The DC will now successfully auto-enroll for and receive a certificate based on this template. A new event will be generated in the Application log:

Event ID: 19
Message: Certificate enrollment for Local system successfully received a DomainControllerAuthentication certificate with request ID from certification authority .

Warnings are still generated for the Directory E-mail Replication and Kerberos Authentication template based certs. They are still unavailable.

OK, let’s enable the next template; Directory E-mail Replication:

On the CA: certutil.exe -SetCAtemplates +DirectoryEmailReplication
On the DC: certutil-exe –pulse

The DC will now successfully auto-enroll for and receive a certificate based on this template. A new event will be generated in the Application log.

Event ID: 19
Certificate enrollment for Local system successfully received a DirectoryEmailReplication certificate with request ID from certification authority .

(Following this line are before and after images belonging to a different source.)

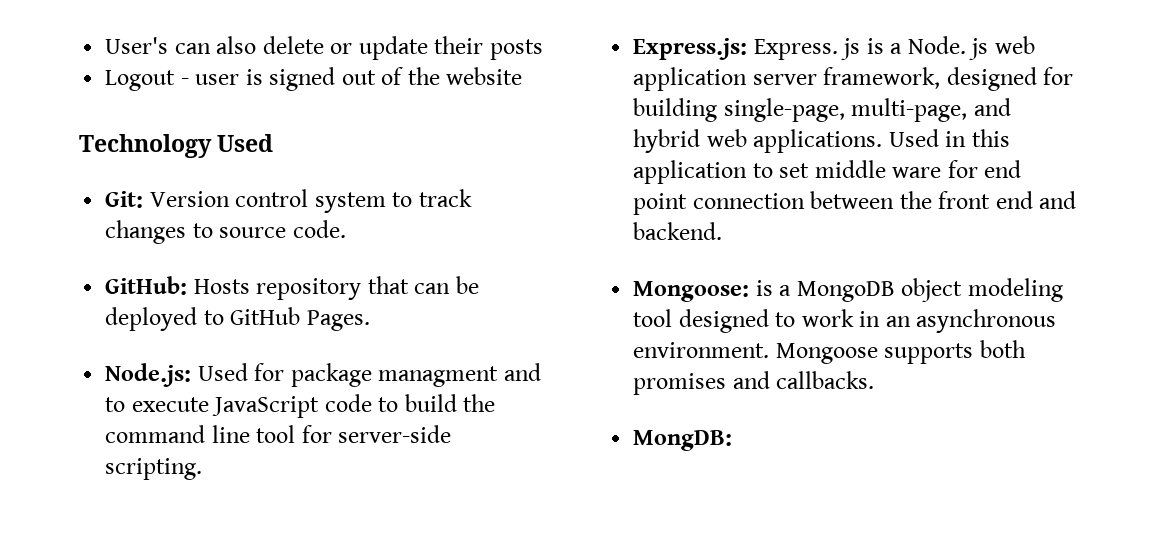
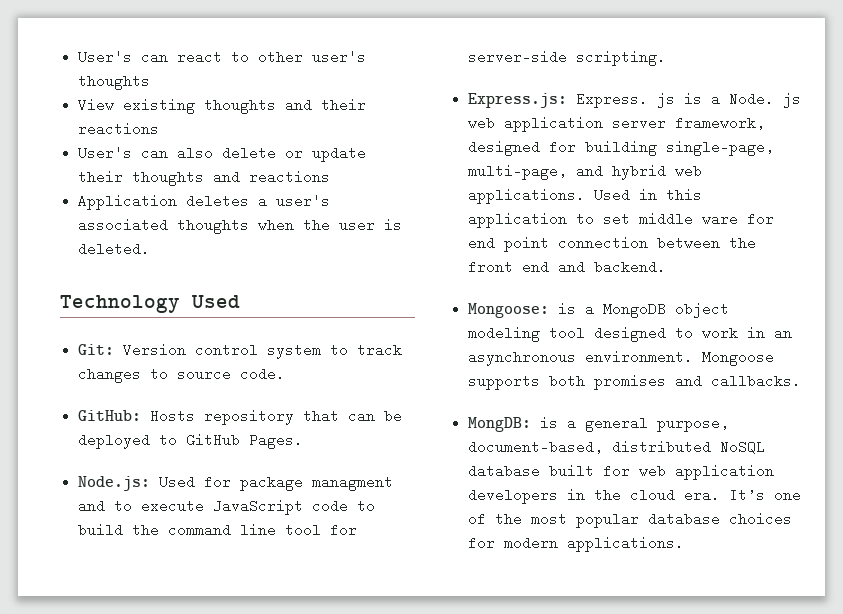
[105,37,211,54] User's can -> [78,50,367,64] [78,76,151,90] [78,98,367,114] [78,122,160,136] [78,146,169,160] User's can react to other user's thoughts // View existing thoughts and their reactions // User's can
[489,39,543,60] [105,67,523,91] posts // Logout - user is signed out of the website -> [132,170,331,186] [78,194,331,210] [78,218,403,234] [78,242,151,256] thoughts and reactions // Application deletes a user's associated thoughts when the user is deleted.
(733, 440) none -> [540,416,730,432] [468,440,766,454] [468,464,775,480] [468,488,802,504] [468,512,793,528] [468,536,685,552] is a general purpose, document-based, distributed NoSQL database built for web application developers in the cloud era. It’s one of the most popular database choices for modern applications.

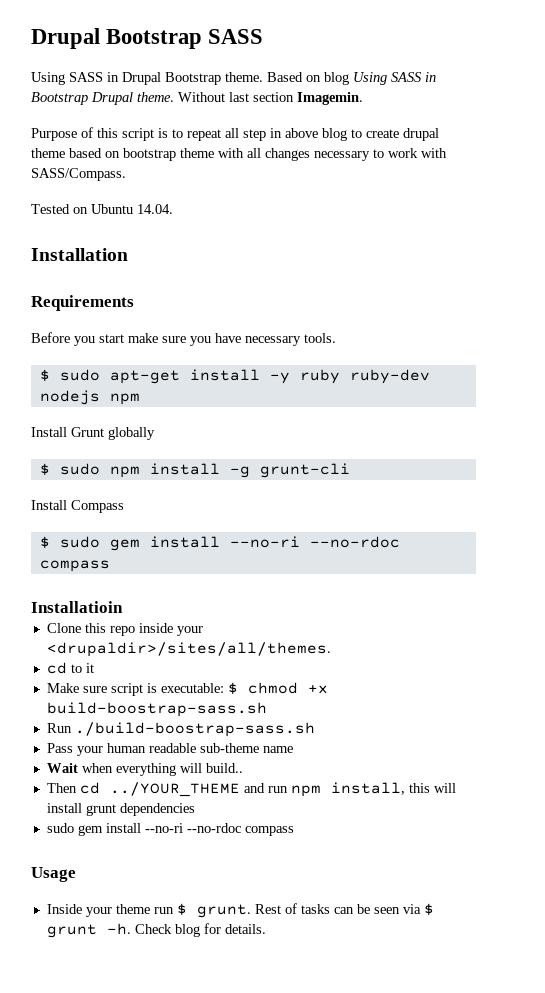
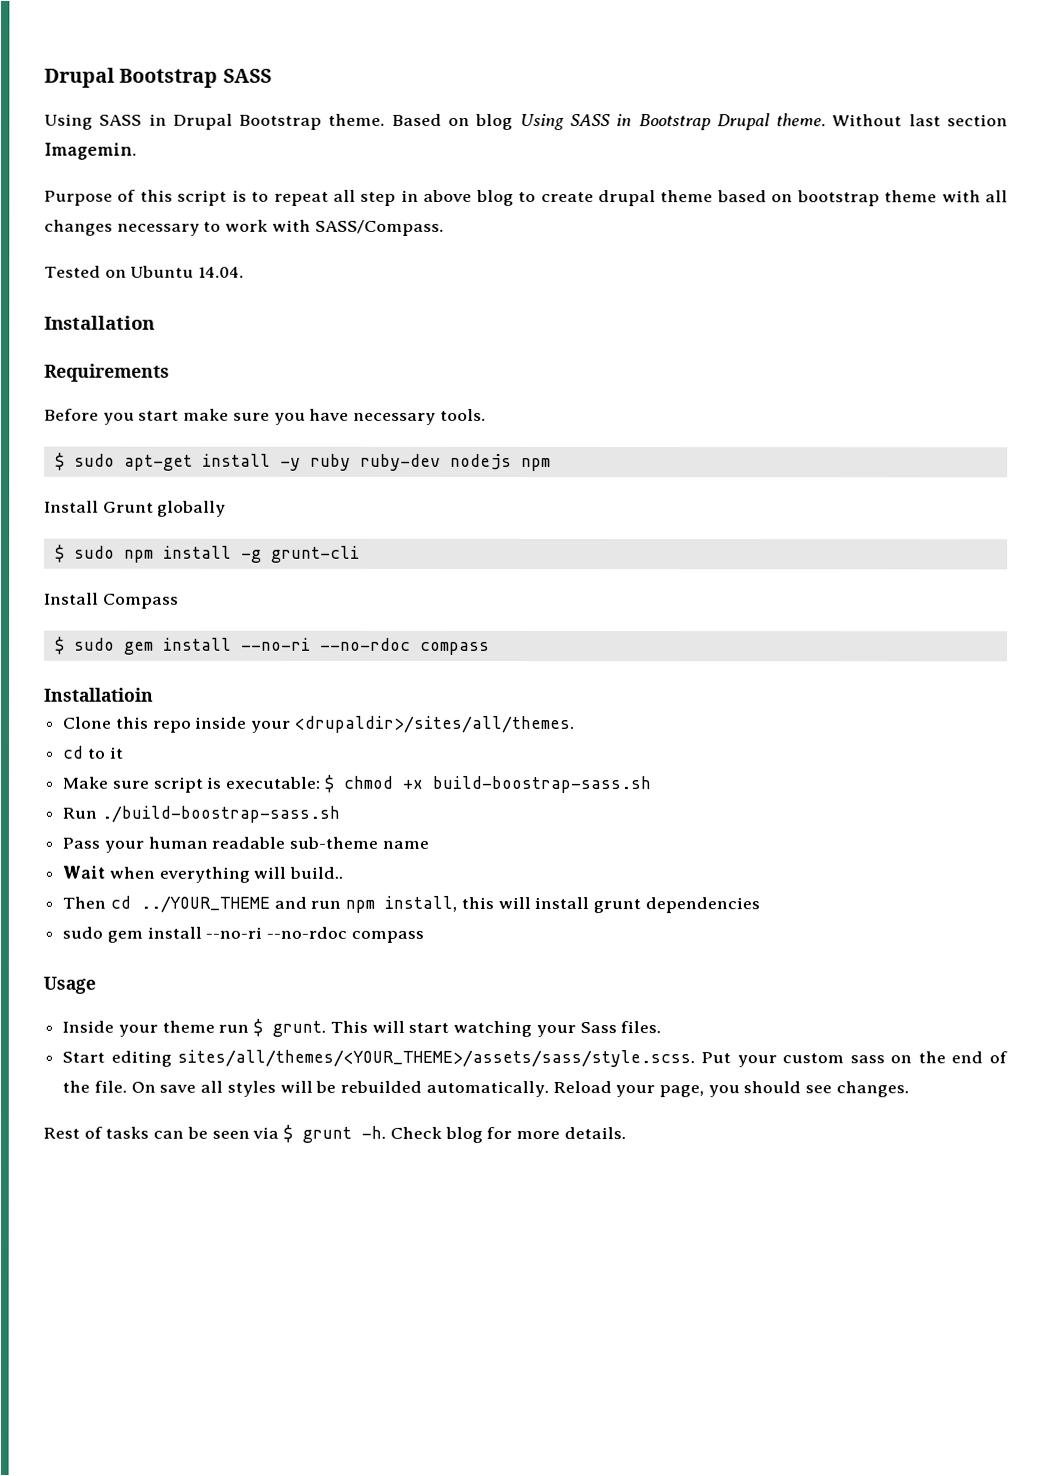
(251, 911) none -> [329,1020,662,1038] [62,1049,1009,1068] [62,1080,909,1098] This will start watching your Sass files. // Start editing sites/all/themes/<YOUR_THEME>/assets/sass/style.scss. Put your custom sass on the end of the file. On save all styles will be rebuilded automatically. Reload your page, you should see changes. //
(221, 928) none -> [515,1130,560,1140] more

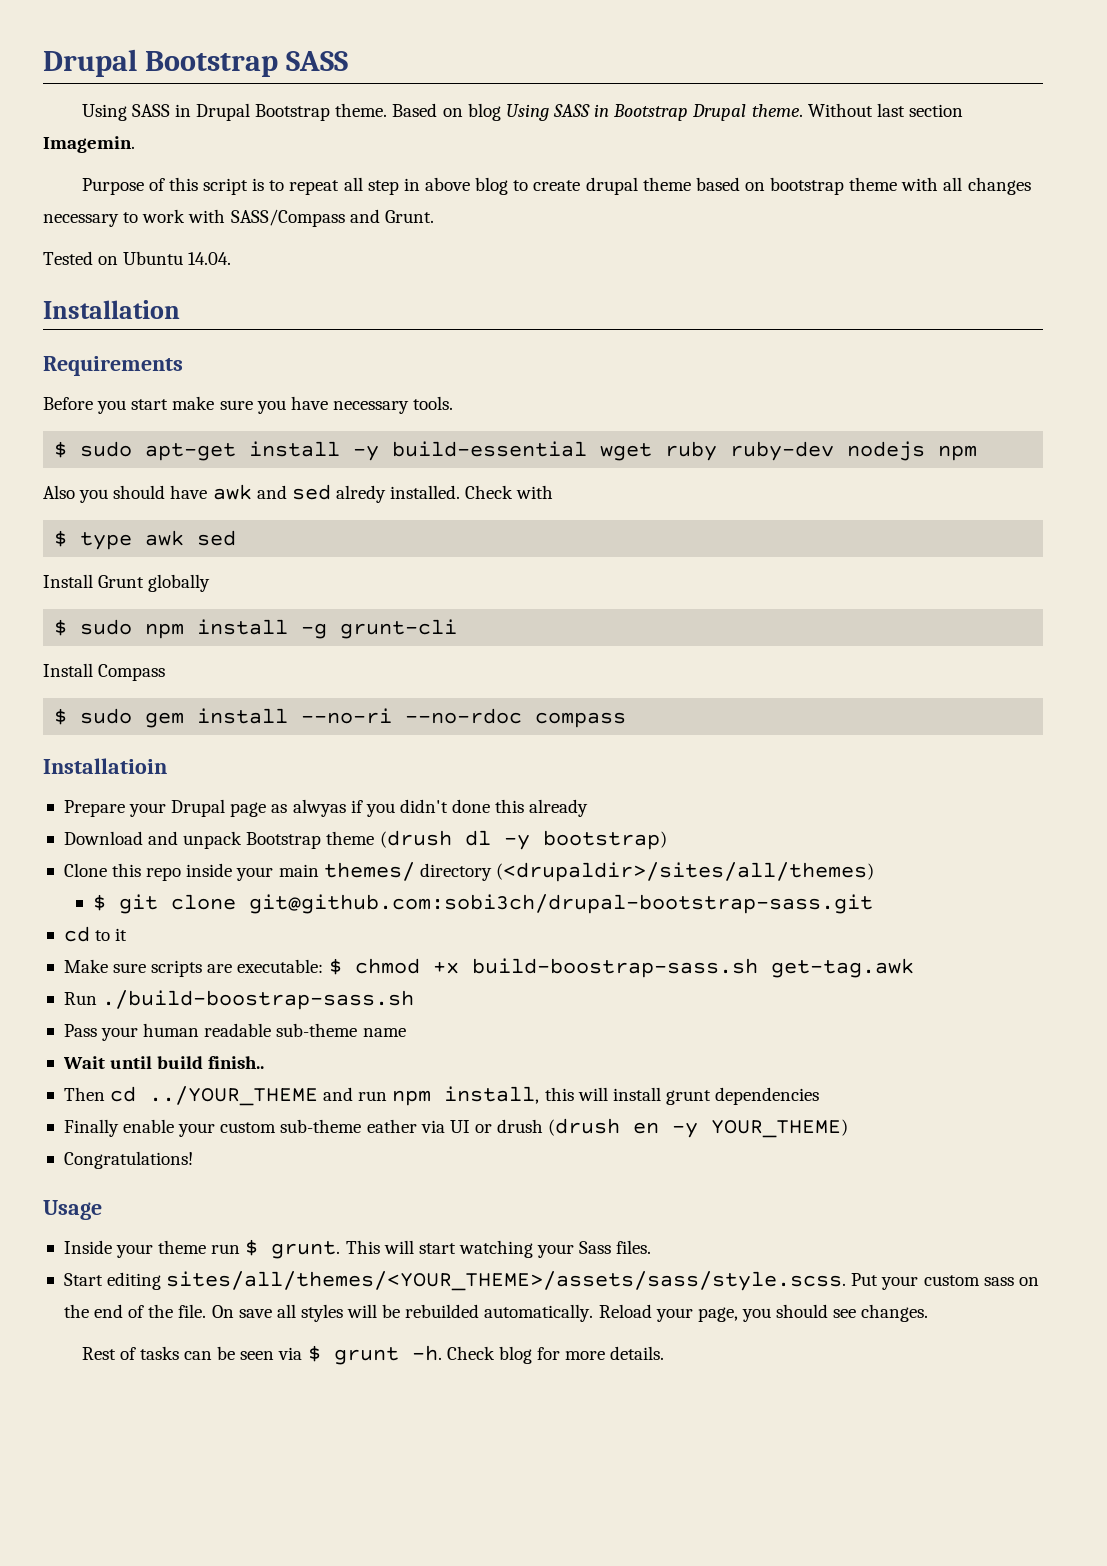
[314,219,444,236] SASS/Compass. -> [230,209,434,227] SASS/Compass and Grunt.
(301, 464) none -> [392,441,653,461] build-essential wget
(551, 464) none -> [43,484,554,503] [54,530,237,550] // Also you should have awk and sed alredy installed. Check with // $ type awk sed
(154, 694) none -> [63,799,589,817] [63,830,667,850] // Prepare your Drupal page as alwyas if you didn't done this already // Download and unpack Bootstrap theme (drush dl -y bootstrap)
[294,715,575,734] <drupaldir>/sites/all/themes. -> [278,862,874,882] [93,894,874,914] main themes/ directory (<drupaldir>/sites/all/themes) // $ git clone git@github.com:sobi3ch/drupal-bootstrap-sass.git
[152,776,222,793] script is -> [151,960,233,977] scripts are
(651, 784) none -> [770,958,914,978] get-tag.awk
[108,866,344,883] when everything will build.. -> [110,1056,265,1069] until build finish..
[62,926,424,943] sudo gem install --no-ri --no-rdoc compass -> [63,1118,849,1138] [63,1151,193,1169] Finally enable your custom sub-theme eather via UI or drush (drush en -y YOUR_THEME) // Congratulations!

Again, there will be warnings for the Kerberos Authentication template certificate.

Last template: Kerberos Authentication:

On the CA: certutil.exe -SetCAtemplates +KerberosAuthentication
On the DC: certutil-exe –pulse

The DC will now successfully auto-enroll for and receive a certificate based on this template, even though it already has certificates based on the Domain Controller Authentication and Directory E-mail Replication templates. A new event will be generated in the Application log:

Event ID: 19
Certificate enrollment for Local system successfully received a KerberosAuthentication certificate with request ID from certification authority .

Still, there will be a warning about the Domain Controller template being superseded. This will happen as long as enhanced logging is enabled.

Now the DC will have three certificates based on the Domain Controller Authentication, Directory E-mail Replication and Kerberos Authentication templates. And just to make this perfectly clear; the DC will request always request a certificate based on each of these three templates if they are available.